In Deutschland gab es immer wieder virtuelle Parteitage, etwa von den Grünen 2002 und 2003. Dort wurde ein E-Voting eingesetzt. Aber das war auch nur ein Experiment. Die Grünen haben damit keine positiven Erfahrungen gemacht.

Auch die US-Demokraten setzen E-Voting für ihre Vorwahlen [Primaries] ein, um die Auslandsamerikaner dafür zu begeistern. Das ist auch der Trend weltweit. Es geht darum, die Auslandsbürger für den Wahlprozess zu engagieren. Da erkennen die Leute wirklich einen Mehrwert.

ORF.at: Sie beobachten seit Jahren elektronische Wahlen. Wird durch Internet-Wahlen eigentlich die Wahlbeteiligung erhöht?

Krimmer: Es gibt derzeit keine Bestätigung der These, dass Online-Wahlen die Wahlbeteiligung heben. Aber es deutet viel darauf hin, dass die Wahlbeteiligung durch Online-Wahlen gehalten wird.

ORF.at: Wie steht es mit den Kosten elektronischer Wahlen?

Krimmer: Wenn geklärt wurde, dass elektronische Wahlen sinnvoll sind - das ist die Grundvoraussetzung - dann müssen wir auch über die Kosten nachdenken. Nehmen wir die Briefwahl. In Österreich wurde die Briefwahl eingeführt, weil damit auch Leuten, die mobil sind und am Wahltag nicht an ihrem Heimatort sind, die Stimmabgabe ermöglicht werden sollte. Die einzelne Stimme ist aber teurer. Weil in Österreich der Wahlprozess sehr günstig organisiert ist. Es sind Mitarbeiter aus den Gemeinden dabei, Lehrer, Parteimitglieder und so weiter.

Bei Internet-Wahlen ist es, wie bei jedem E-Government-Projekt.

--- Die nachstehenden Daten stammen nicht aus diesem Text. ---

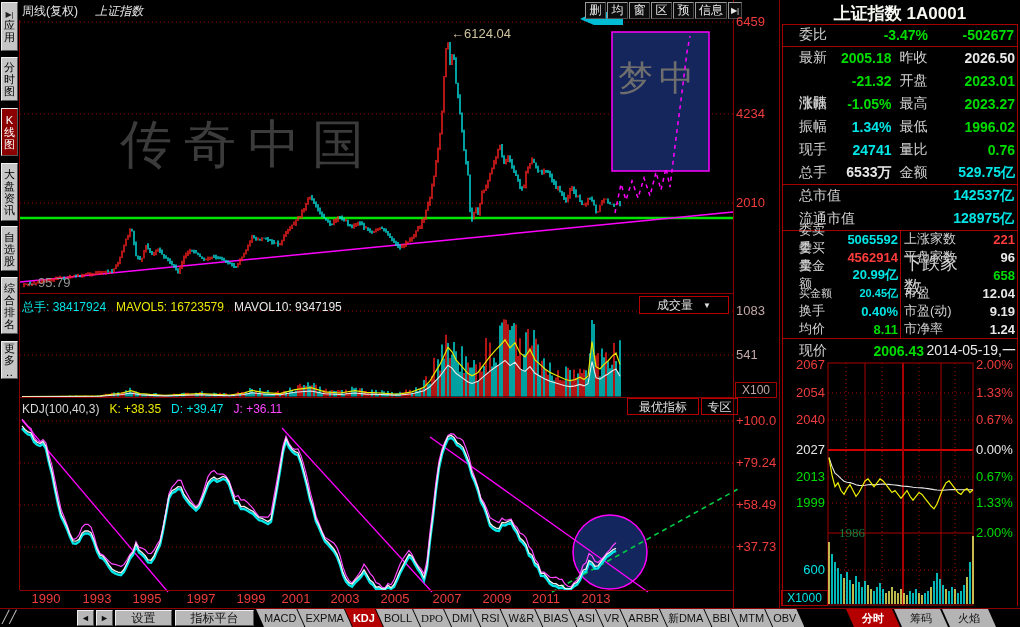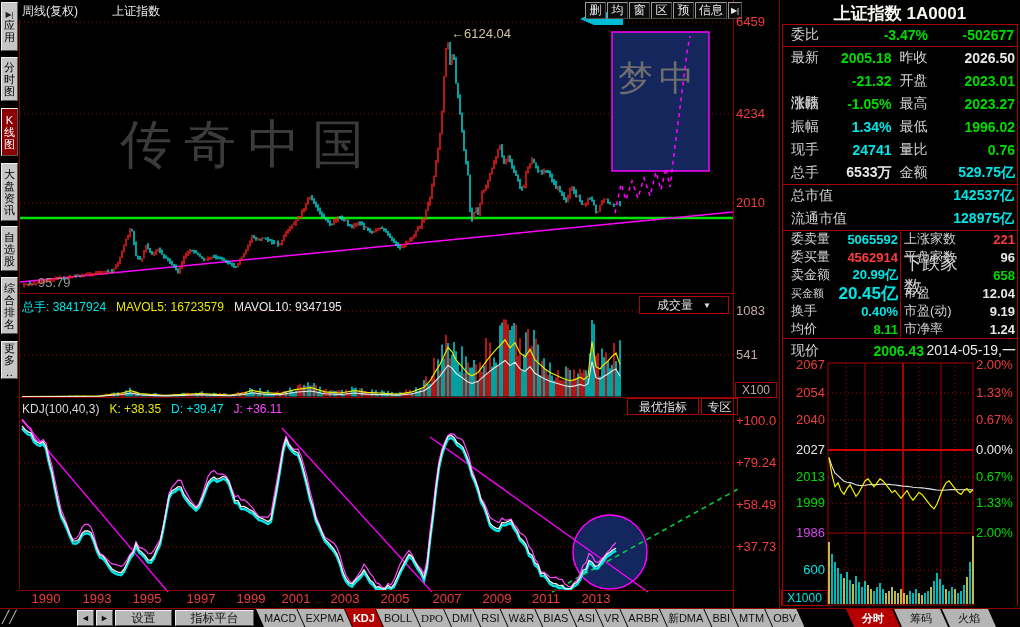--- a/index.html
+++ b/index.html
@@ -102,7 +102,7 @@
 
   <div class="abs hdrtxt" style="left:22px;top:3px;">
     <span id="period-label">周线(复权)</span>
-    <span style="margin-left:31px;">上证指数</span>
+    <span style="margin-left:14px;font-style:italic;">上证指数</span>
   </div>
 
   <div class="abs" id="toolbar" style="left:585px;top:2px;display:flex;gap:1px;">

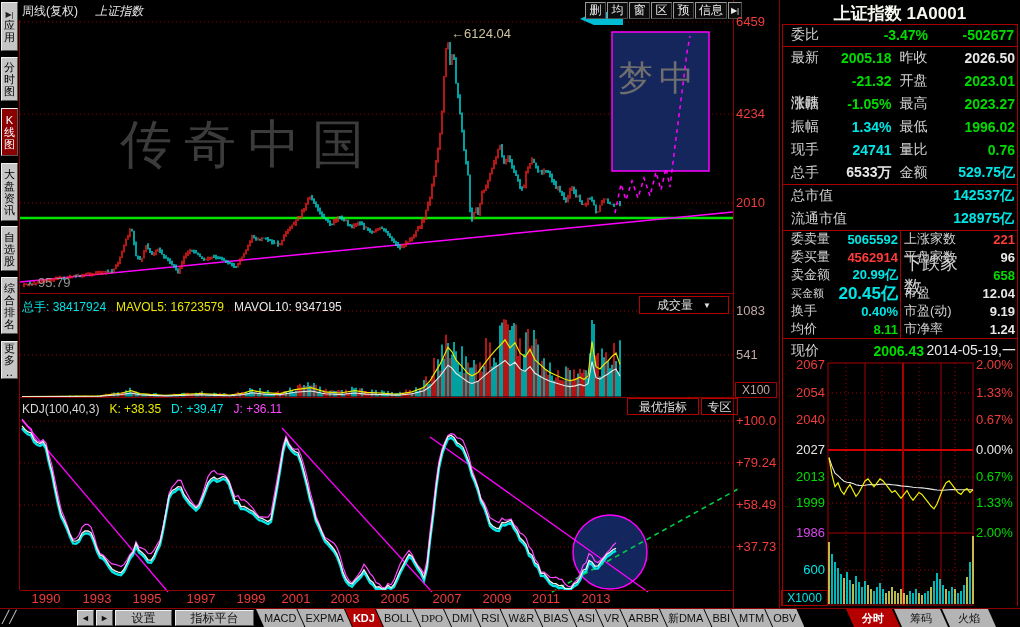--- a/index.html
+++ b/index.html
@@ -20,7 +20,7 @@
   .redbox{border:1px solid #b40000;box-sizing:border-box;display:flex;align-items:center;justify-content:center;}
   .qbox{position:absolute;left:782px;width:236px;box-sizing:border-box;}
   .qrow{display:flex;align-items:center;font-size:14px;}
-  .qrow .ql{color:#d2d2d2;padding-left:9px;box-sizing:border-box;}
+  .qrow .ql{color:#d2d2d2;padding-left:17px;box-sizing:border-box;}
   .qrow .qv{font-weight:bold;text-align:right;}
   .tab{height:18px;box-sizing:border-box;background:#b4b4b4;color:#101010;font-size:11px;
     display:flex;align-items:center;padding:0 8px;

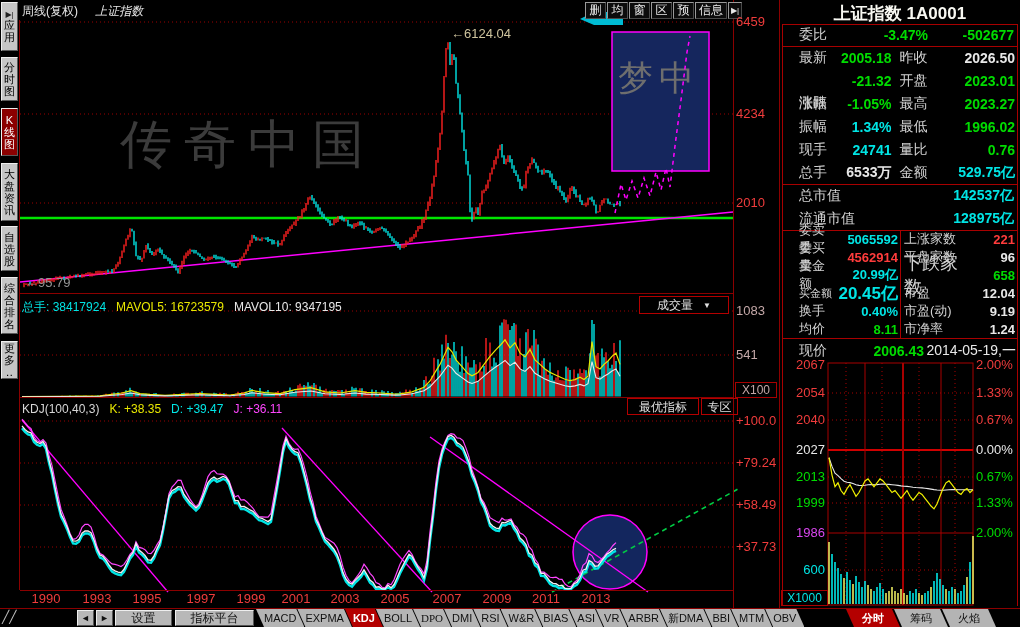--- a/index.html
+++ b/index.html
@@ -277,7 +277,7 @@
         </div>
         <div class="qrow" style="height: 18px;">
           <span class="ql" style="width: 54px; font-size: 11px;">买金额</span>
-          <span class="qv" style="width: 62px; font-size: 17px; color: rgb(0, 229, 229);">20.45亿</span>
+          <span class="qv" style="width: 62px; font-size: 11px; color: rgb(0, 229, 229);">20.45亿</span>
           <span class="ql" style="width: 66px; padding-left: 6px; font-size: 13px;">市盈</span>
           <span class="qv" style="flex: 1 1 0%; padding-right: 3px; font-size: 13px; color: rgb(232, 232, 232);">12.04</span>
         </div>

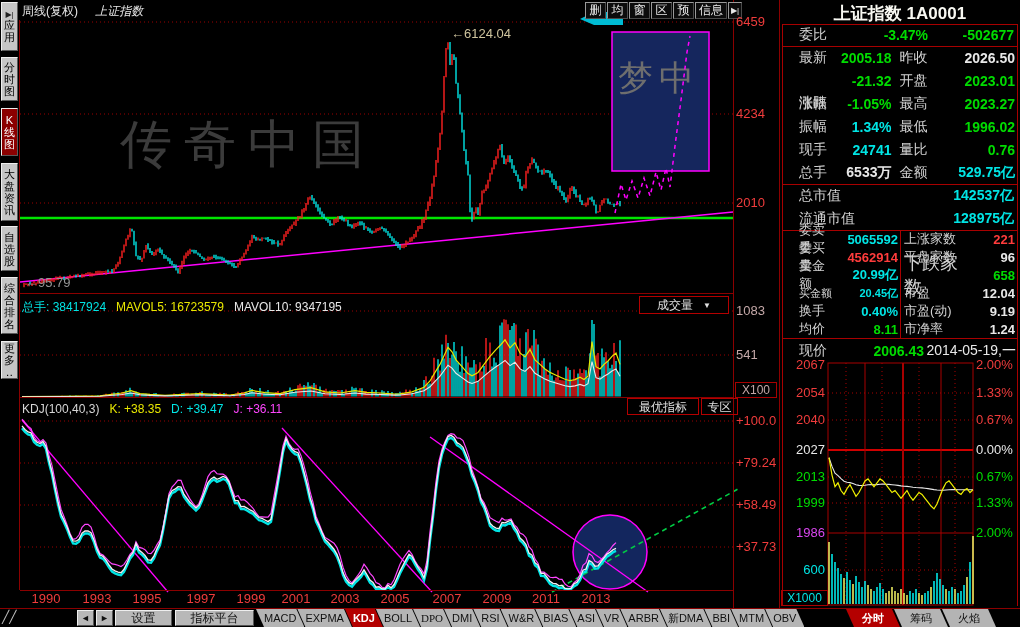--- a/index.html
+++ b/index.html
@@ -309,7 +309,7 @@
       <div style="position: absolute; white-space: nowrap; left: 780px; top: 442px; width: 45px; text-align: right; color: rgb(232, 232, 232); font-size: 13px;">2027</div>
       <div style="position: absolute; white-space: nowrap; left: 780px; top: 469px; width: 45px; text-align: right; color: rgb(0, 220, 0); font-size: 13px;">2013</div>
       <div style="position: absolute; white-space: nowrap; left: 780px; top: 495px; width: 45px; text-align: right; color: rgb(0, 220, 0); font-size: 13px;">1999</div>
-      <div style="position: absolute; white-space: nowrap; left: 780px; top: 525px; width: 45px; text-align: right; color: #d946ef; font-size: 13px;">1986</div>
+      <div style="position: absolute; white-space: nowrap; left: 820px; top: 525px; width: 45px; text-align: right; color: #15803d; font-size: 13px; font-family: Liberation Serif, serif;">1986</div>
       <div style="position: absolute; white-space: nowrap; left: 780px; top: 562px; width: 45px; text-align: right; color: rgb(0, 229, 229); font-size: 13px;">600</div>
       <div style="position: absolute; white-space: nowrap; left: 976px; top: 357px; color: rgb(240, 60, 60); font-size: 13px;">2.00%</div>
       <div style="position: absolute; white-space: nowrap; left: 976px; top: 385px; color: rgb(240, 60, 60); font-size: 13px;">1.33%</div>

Am Anfang habe ich Startkosten, weil ich die Computer anschaffen und das Projekt aufsetzen muss. Da habe ich schon einen Kostennachteil zum herkömmlichen Wahlprozess, der ja schon organisiert ist. Die Kosten werden am Anfang sehr hoch sein, weil wir ja nur eine relativ kleine Anzahl an Wählern erwarten.

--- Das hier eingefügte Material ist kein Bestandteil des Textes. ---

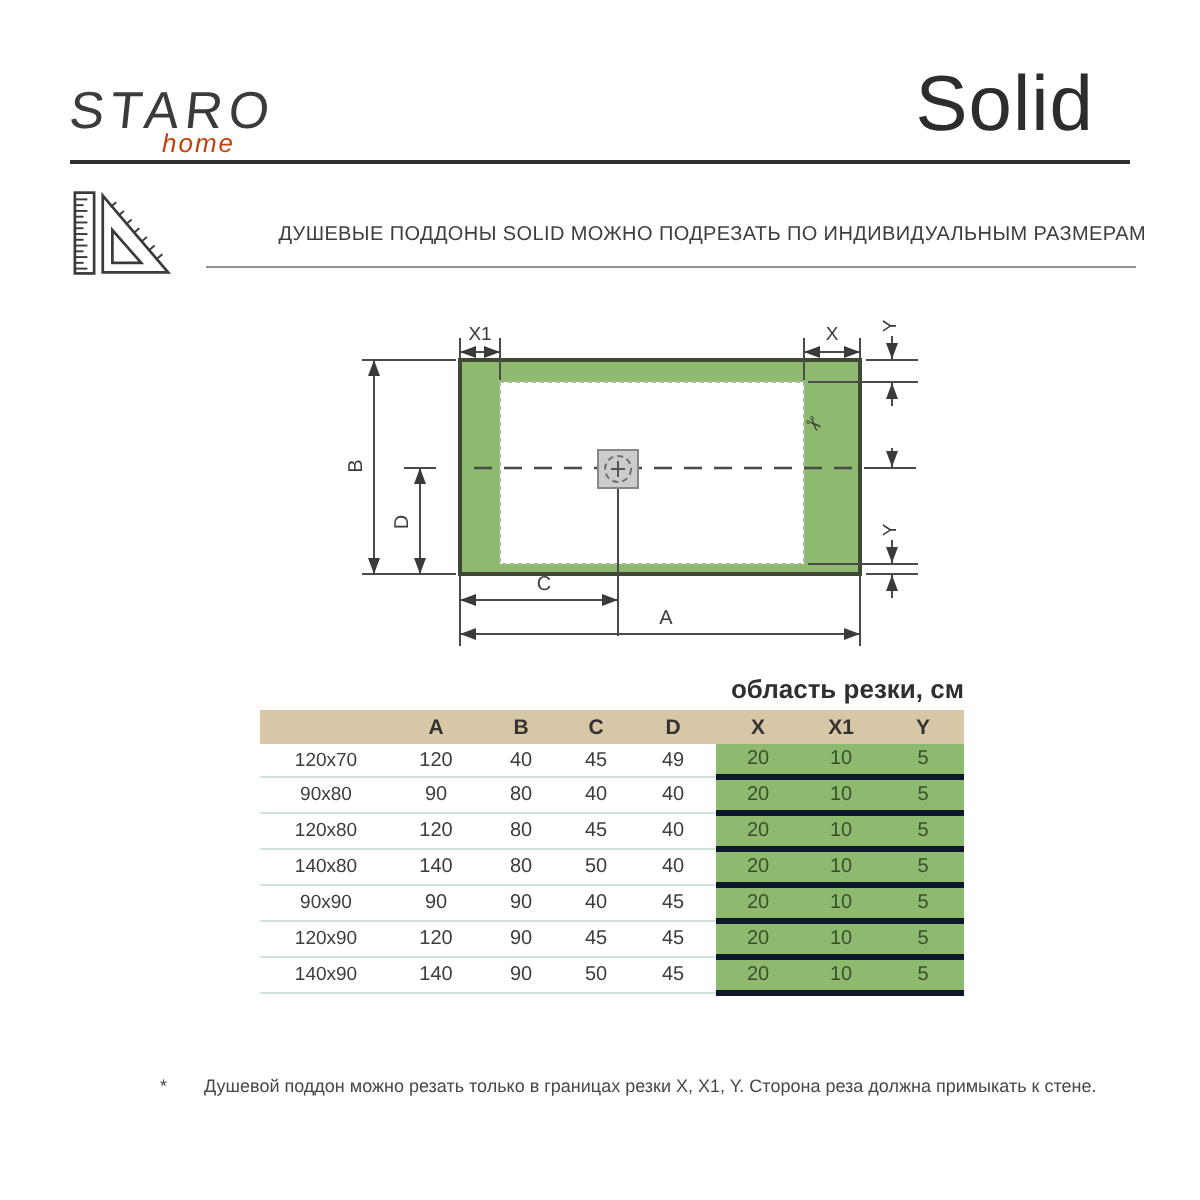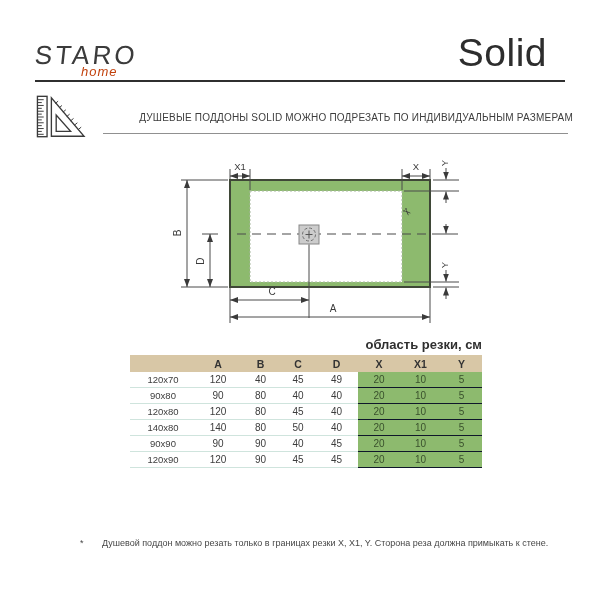--- a/index.html
+++ b/index.html
@@ -50,7 +50,7 @@
                  border-bottom:1px solid var(--row_divider,#cfe4dd);}
   .size-table td.size-cell{font-size:9.5px;}
   .size-table td.cut{background:var(--cut_area_bg,#8dba6e);color:#39502c;
-                     border-bottom:1px solid #0f172a;text-align:center;}
+                     border-bottom:3px solid #0f172a;text-align:center;}
 
   
   .footnote{position:absolute;left:80px;top:538px;font-size:9px;color:#474747;white-space:nowrap;}

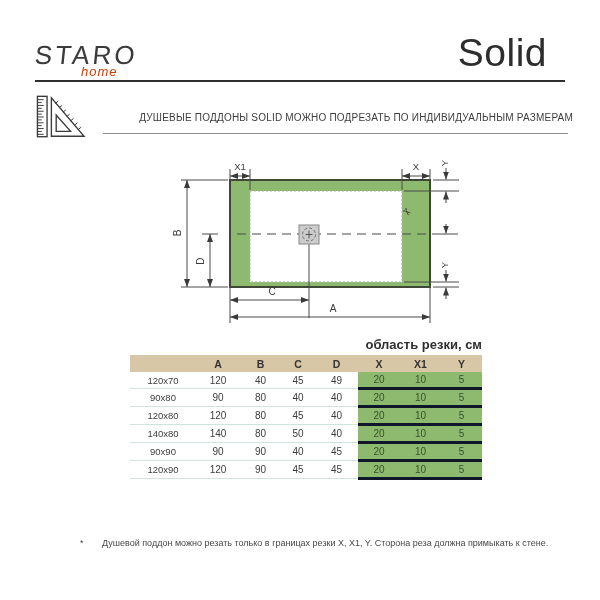--- a/index.html
+++ b/index.html
@@ -249,6 +249,16 @@
           <td class="cut">10</td>
           <td class="cut">5</td>
         </tr>
+        <tr>
+          <td class="size-cell">140x90</td>
+          <td>140</td>
+          <td>90</td>
+          <td>50</td>
+          <td>45</td>
+          <td class="cut">20</td>
+          <td class="cut">10</td>
+          <td class="cut">5</td>
+        </tr>
       </tbody>
   </table>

Die Transaktionskosten im Papierwahlprozess bleiben gleich. Im elektronischen Wahlprozess werden sich hingegen niedriger. Kurzfristig verursachen Internet-Wahlen höhere Kosten. Langfristig kann man von niedrigeren Kosten ausgehen.

ORF.at: E-Voting kommt ja nicht nur bei politischen Wahlen zum Einsatz. Es wird auch von Vereinen und anderen Gemeinschaften genutzt.

Krimmer: In Großbritannien soll E-Voting etwa auch zur Festlegung der Aufstellung eines Fußballvereins zur Anwendung kommen. Da haben Fans einen Fußballverein gekauft und sie wollten auch über E-Voting die Aufstellung bestimmen. Das wäre ja vielleicht auch für unsere Nationalmannschaft nicht so schlecht. Ebenso wie bei politischen Wahlen müsste aber auch hier zunächst das Elektorat festgelegt werden. Wenn wir das haben, könnte man sich Gedanken darüber machen, wie das geheim abgewickelt werden kann.

Auch in Deutschland kommt die elektronische Stimmabgabe häufig bei Vereinen zum Einsatz. Die deutsche Gesellschaft für Informatik, das Pendant zur Österreichischen Computergesellschaft, hat ein Tool entwickelt, mit dem die einzelnen Fachgruppen heute schon ihre Abstimmungen intern elektronisch abwickeln können. Auch der Präsident und der Vorstand der Gesellschaft für Informatik werden elektronisch gewählt. Zwar kann man auch per Briefwahl abstimmen, das nehmen aber nur rund drei Prozent der Wähler in Anspruch.

E-Voting ist aber nicht das, was die Ö3-Homepage macht, indem sie das Ballkleid von Claudia Stöckl auswählen lässt. Da kann jeder mehr als einmal teilnehmen. Das ist nicht E-Voting. Diese Ansicht herrscht aber bei den Leuten vor. E-Voting ist aber wesentlich mehr. Es gibt viele Anwendungsmöglichkeiten für E-Voting. Wir müssen den Leuten aber erst einmal kommunizieren, dass Internet-Wahlen eine komplexe Sache sind.